# odyssea lights for 30Gallon



## violentray (Jul 20, 2005)

i recently purchased an Odyssea 96 Watt Uni-Strip light, which has One 33" 96W 12K bulb for my 30 gallon tall All lass tank. i filled the tank with water (barebottomed) and hooked up the light and i was not very impressed.i thought that is was very poor lighting for 96Watt over 30 gallons (3.6WPG)

my question is does anyone out there currently use this light and if so what kind of success do you have with it. i think that the light on my 36Watt AH kit on my 15 tall is brighter than the 96 watt.

i plan on growing many stem plants, possibly - cabomba, green hygro, anacharis, hornwart, ludwigia. also a few crypt plants -walkeri willissi, anubias nana. i would love to grow glosso as a foreground, but will probably go with dwarf sag.

play sand mixed with florite for a substrate and I am planning on injecting DIY CO2 with a diffuser from here http://www.buckmanshome.com/reactor.html

livestock planned will be 12-15 cardinal tetra, 5 apistogramma Caucatoides MFFFF, 5-7 Oto, 6-8 albino Cories or Panda Cories, shrimp either Amano (if i can find them) or cherry.

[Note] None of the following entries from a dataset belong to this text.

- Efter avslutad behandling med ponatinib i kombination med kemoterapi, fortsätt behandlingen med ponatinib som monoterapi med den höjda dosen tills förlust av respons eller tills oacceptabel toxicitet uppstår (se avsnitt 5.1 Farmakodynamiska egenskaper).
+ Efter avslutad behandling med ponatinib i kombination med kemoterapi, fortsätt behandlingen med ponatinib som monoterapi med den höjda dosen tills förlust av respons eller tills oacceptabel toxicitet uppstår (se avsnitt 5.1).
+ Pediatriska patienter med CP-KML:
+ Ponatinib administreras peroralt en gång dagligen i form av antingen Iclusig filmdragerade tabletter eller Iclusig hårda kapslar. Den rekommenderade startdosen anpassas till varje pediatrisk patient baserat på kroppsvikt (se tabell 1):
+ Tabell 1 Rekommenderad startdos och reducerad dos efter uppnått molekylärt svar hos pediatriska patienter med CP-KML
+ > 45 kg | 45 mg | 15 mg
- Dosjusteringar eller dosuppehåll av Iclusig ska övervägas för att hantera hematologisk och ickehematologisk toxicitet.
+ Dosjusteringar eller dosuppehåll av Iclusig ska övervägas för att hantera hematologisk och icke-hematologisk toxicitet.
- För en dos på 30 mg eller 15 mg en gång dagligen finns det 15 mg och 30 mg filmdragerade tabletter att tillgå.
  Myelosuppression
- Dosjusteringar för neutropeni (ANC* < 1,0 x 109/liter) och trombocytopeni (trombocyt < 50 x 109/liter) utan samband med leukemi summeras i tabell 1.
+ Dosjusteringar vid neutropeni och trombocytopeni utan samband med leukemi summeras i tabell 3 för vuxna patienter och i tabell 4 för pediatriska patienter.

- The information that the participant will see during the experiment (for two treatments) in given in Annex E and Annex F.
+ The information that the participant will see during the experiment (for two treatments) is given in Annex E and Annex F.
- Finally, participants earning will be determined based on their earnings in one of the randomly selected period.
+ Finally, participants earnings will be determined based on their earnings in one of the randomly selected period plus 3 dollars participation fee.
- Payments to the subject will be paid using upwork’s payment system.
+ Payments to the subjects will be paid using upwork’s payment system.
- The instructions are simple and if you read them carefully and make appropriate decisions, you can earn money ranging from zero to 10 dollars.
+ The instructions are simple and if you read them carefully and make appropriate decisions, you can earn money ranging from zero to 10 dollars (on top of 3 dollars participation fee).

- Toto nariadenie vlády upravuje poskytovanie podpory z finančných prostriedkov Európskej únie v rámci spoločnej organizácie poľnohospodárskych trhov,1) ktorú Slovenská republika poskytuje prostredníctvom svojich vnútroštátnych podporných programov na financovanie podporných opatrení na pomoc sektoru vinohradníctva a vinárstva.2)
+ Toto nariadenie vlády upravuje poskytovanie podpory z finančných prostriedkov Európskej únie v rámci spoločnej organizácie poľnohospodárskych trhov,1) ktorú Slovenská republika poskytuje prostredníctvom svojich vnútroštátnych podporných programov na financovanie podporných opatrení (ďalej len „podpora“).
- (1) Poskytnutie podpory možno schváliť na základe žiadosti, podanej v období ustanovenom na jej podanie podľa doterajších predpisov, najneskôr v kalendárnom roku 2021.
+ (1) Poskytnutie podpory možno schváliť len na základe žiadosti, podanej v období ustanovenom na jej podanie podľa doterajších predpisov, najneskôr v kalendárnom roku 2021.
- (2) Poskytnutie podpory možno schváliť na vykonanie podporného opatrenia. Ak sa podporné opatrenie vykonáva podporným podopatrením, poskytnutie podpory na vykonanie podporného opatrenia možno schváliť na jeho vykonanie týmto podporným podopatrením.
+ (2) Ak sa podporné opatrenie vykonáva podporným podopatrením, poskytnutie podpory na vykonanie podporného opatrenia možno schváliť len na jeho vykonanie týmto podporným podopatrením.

Am i going to have enough light using that light, or should i also add my 36W AH kit or buy an additional 96W odyssea kit.


----------



## kwc1974 (Jan 4, 2006)

It may just be the bulb
If I am not mistaken Odyssea is the same as Jebo, and their bulb do not have a great reputation. I have a Jebo light strip (48" 4x 65w) and had the same problem with the bulbs. After a month I replaced them with a better bulb and am having good results...much brighter and good growth
I have some of the same plants you have and they are growing great
my Italian vals hae also had increased growth with the effect that a large corner of my 55G is solid vals so that you can barely see the back of the tank.

in short, try replacing the bulb and see if that helps.


----------



## violentray (Jul 20, 2005)

before i got a few different messages on different forums about this fixture i ordered another fixture. i plan on replacing the bulbsa with a Coralife 6700K 96Watt, and the other one with a 10000K coralife 96Watt bulb.

for growing what i plan on growing do you think i will need the second fixture or will making the bulb switch be good enough for what i plan on doing.


----------



## Simpte 27 (Jul 16, 2004)

I have two fixtures from this company. One bulb broke 15 min after I plugged it in. I replaced all of them (5 in all) and other than the cheaply built legs on the larger models and the noisy fans (will place them soon) its a good bang for the buck. The bulbs they use are less than adequate.


----------



## kwc1974 (Jan 4, 2006)

violentray

if I understand you right, you want wo put 2 96w bulbs on a 30 gallon tank.
this would bring you to 6.4 wpg. I can not think of anything that would need this much light. I would just try to replace the one bulb and start from there. 3.2 wpg would be more than enough to grow anything.
as far as the K rating on the bulb do a search here to wee what most people are using, I prefer the 6500K myself mostly because I have a local store here in Houston that deals with nothing bu lightbulbs and I can get the 65W CF for a third of the price that Coralife is listed for.

Just my .02c worth.


----------